Fare un viaggio in aereo con la mascherina indosso non è il massimo della comodità, specialmente se siete claustrofobici. E come se non bastasse non era permesso alzarsi se non accompagnati dal personale di volo.
Per andare al bagno era necessario prima pigiare il bottone sopra la nostra testa, aspettare che un membro dell’equipaggio giungesse al nostro sedile e chiedere come alle elementari “devo andare al bagno”. Immaginiamoci con una bambina di un anno e mezzo, tra pannolini e cambi vari.
Non potevamo muoverci ma eravamo sempre e comunque schiacciati l’uno sull’altro. Qui arriva la contraddizione. Numerose regole imposte e poi alla fine dei conti quella famosa distanza, un metro… forse due… boh, che fine ha fatto?!
Ho trovato contraddittorie le raccomandazioni e le regole se poi alla fine eravamo comunque a prescindere gomito a gomito con perfetti estranei.
In aeroporto non potevamo sederci uno accanto all’altro ma sull’aereo le file da tre erano comunque tutte occupate e tra il mio gomito e quello della signora accanto la distanza era forse di un millimetro. Sì, non viaggio in business class… penso lo abbiate capito.

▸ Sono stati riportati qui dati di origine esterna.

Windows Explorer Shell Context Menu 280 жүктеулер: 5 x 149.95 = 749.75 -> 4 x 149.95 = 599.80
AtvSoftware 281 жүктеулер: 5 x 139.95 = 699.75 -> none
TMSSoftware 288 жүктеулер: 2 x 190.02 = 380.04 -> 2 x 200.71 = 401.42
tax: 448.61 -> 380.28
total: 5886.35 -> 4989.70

Il mio punto di riflessione verte su fino a che punto le restrizioni funzionino. Premetto che io sono pro mascherina e ho assolutamente colto la gravità del caso. Mi stupisce solo vedere così tante contraddizioni.
Al nostro arrivo ci è stata misurata la febbre e attraverso l’app Sardegna Sicura dovevamo rilasciare l’indirizzo di “permanenza” in Sardegna per un’eventuale tracciabilità. Beh, con noi l’app non ha funzionato, non accettava i nostri indirizzi email e abbiamo dovuto spiegare che non avevamo potuto depositare i nostri indirizzi. Nessuno è sembrato così tanto preoccupato della cosa.

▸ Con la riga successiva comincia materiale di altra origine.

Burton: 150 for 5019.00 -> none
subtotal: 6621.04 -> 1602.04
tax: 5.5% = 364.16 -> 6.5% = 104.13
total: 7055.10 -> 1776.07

Dando uno sguardo in giro ho pensato “ah ok… ci si affida al buon senso allora.” Alla fine ci siamo posti mille problemi e ci siamo abbracciati con riluttanza e guardandoci attorno per vedere se dopo 8 mesi fosse permesso dare un abbraccio ai propri cari.
Il buon senso non ha impedito assembramenti e non ha impedito l’apertura di locali che vivono di assembramenti.
Affidandoci sempre a questo buon senso il numero dei positivi è di nuovo salito e noi viviamo nuovamente nel limbo dell’incertezza. Con la paura di vederci chiudere di nuovo che spinge come un chiodo sulla fronte martellato dalla continua informazione e/o disinformazione.
Ho parlato di regole, di buon senso e in qualche modo di libertà.
Il problema più grave che a mio avviso questa pandemia ci sta ponendo è il capire fino a che punto il nostro buon senso vince sulla libertà e fino a che punto le regole che ledono la libertà personale scivolano tra gli sdrucciolevoli confini di questo benedetto buon senso.
Perciò prima di accusare qualcuno di essere untore, addirittura una intera regione, bisognerebbe ragionare su quanto questo buon senso si sia trasformato nel gioco di palla infuocata. Tutti accusano tutti ma nessuno ne risponde. È un cane che si morde la coda dal governo al vicino di casa, dal business al consumatore, dal ragazzo che va a ballare perché alla fine dei conti gli è stato concesso al gestore che le distanze non le ha potute fare rispettare.
La verità non è certo nelle tasche di nessuno e la confusione abbonda tra mille incertezze. Ciò che è certa è la presenza/assenza dello Stato che ha fatto e non fatto, per garantire ai cittadini il rispettaro queste norme senza temere un disastro fatto di lavori persi, casse integrazione non pagate e business lasciati morire.
Per il resto noi continuiamo a osservare UK in presenza e Italia in lontananza sperando che le videochiamate non siano i nuovi abbracci.
Nella foto: Il sonno di Londra. Lockdown 2020. Foto di Renato Pinna.